The men said they were dressed in standard unit garb, including badges displayed on the outside of their outfits.

One group of six officers began walking approximately a mile and a half west toward the reported robbery site. They hiked through Wruck and Spring canyons, passing to the north of a ravine nicknamed Dead Man Canyon and the large staging area known to U.S. authorities as the Soccer Field and to Mexican citizens as Zapata Canyon.

Each team member had a specific position and duty: Officer Celso G. Cueva, then 33, a 10-year veteran of the force who had served on 200 previous unit missions, was the point man who led the team; at the rear was Border Patrol agent Dana Cunningham, the “shot-gunner” who toted a Remington 870 shotgun and was responsible for covering the rear along with Border Patrol agent James Eliason, dubbed the “tail-gunner”; in between were Patrol Agent Raymond Montoya, designated the “bagman,” meaning he carried the bag with binoculars and flares; San Diego police Sgt. Stephen Stone, the team supervisor, and police officer John Bailey.

Suspicious of Strangers

About 8:40 p.m., the officers, now heading west in the dark on an unmarked dirt road, said they saw three figures who appeared to parallel them along a dirt track about 100 feet to their south, on the other side of a small pond. Cueva, the point man, clicked his fingers to alert team members.

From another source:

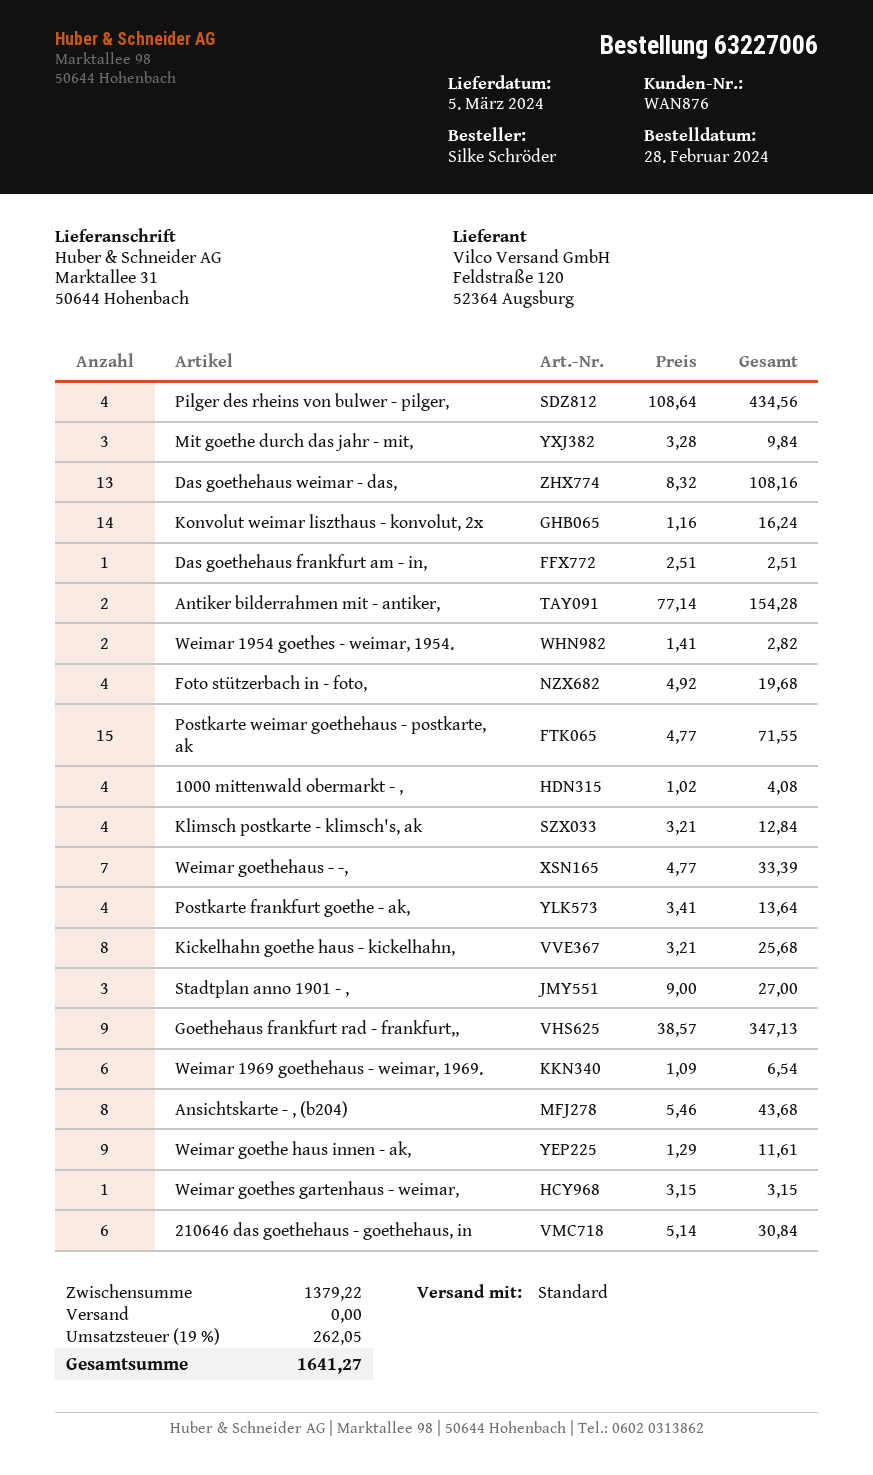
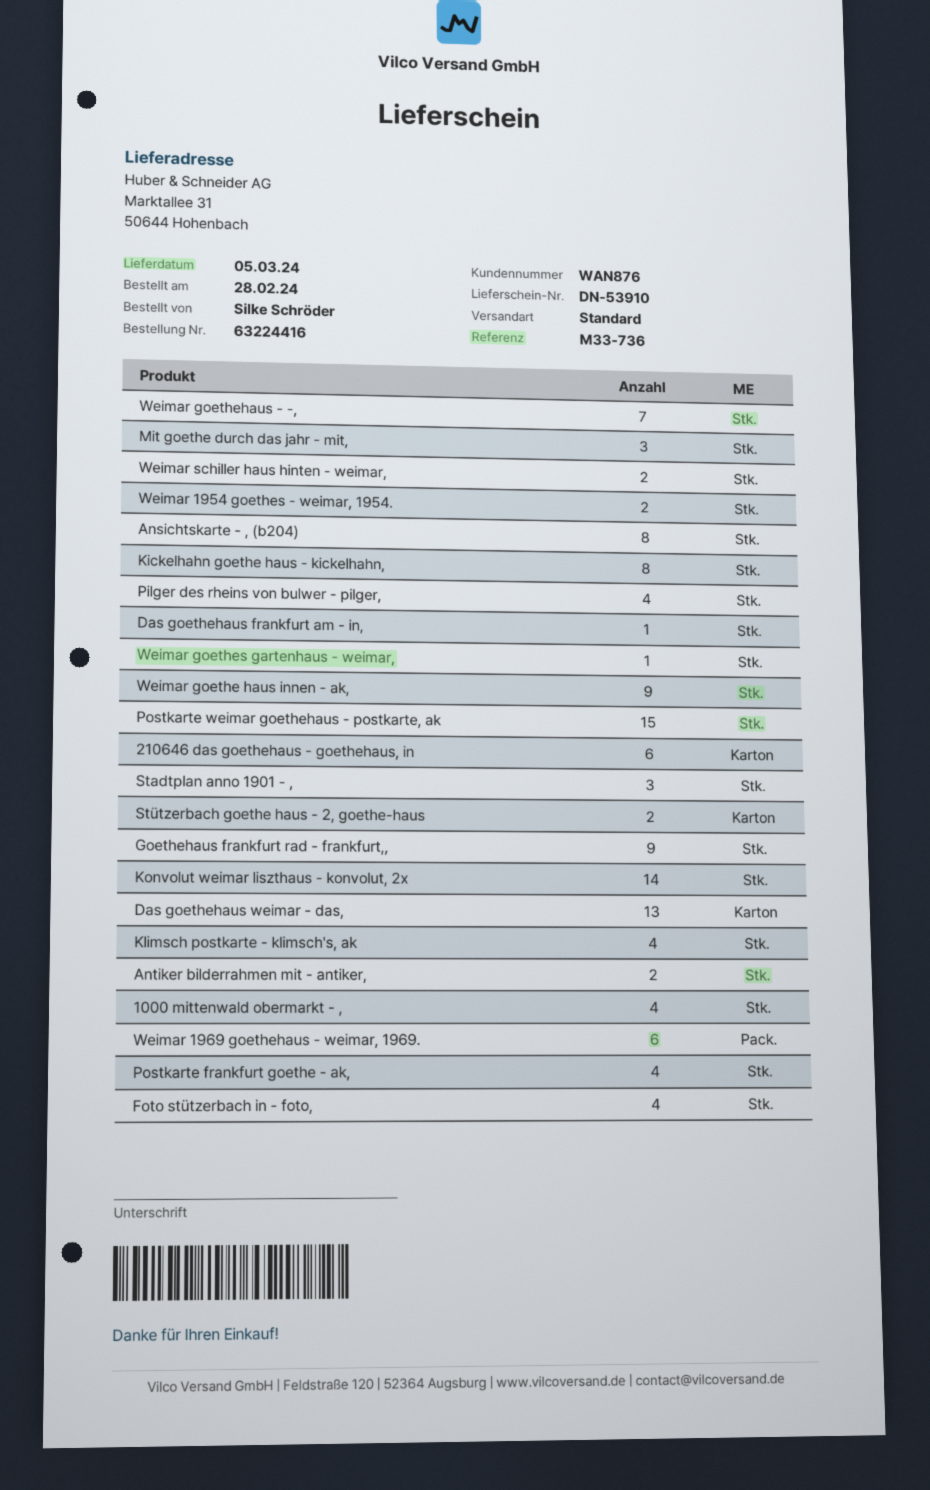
order number: 63227006 -> 63224416
Weimar schiller haus hinten - weimar,: none -> 2
Stützerbach goethe haus - 2, goethe-haus: none -> 2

Suspicion was aroused, according to testimony, because the three appeared to be attempting to beat the patrol to the junction where the narrow footpath intersected the larger road. Team members thought the trio’s movements to be consistent with that of robbers and atypical for undocumented border-crossers, who generally avoid contact with other groups and concentrate on heading north, according to testimony.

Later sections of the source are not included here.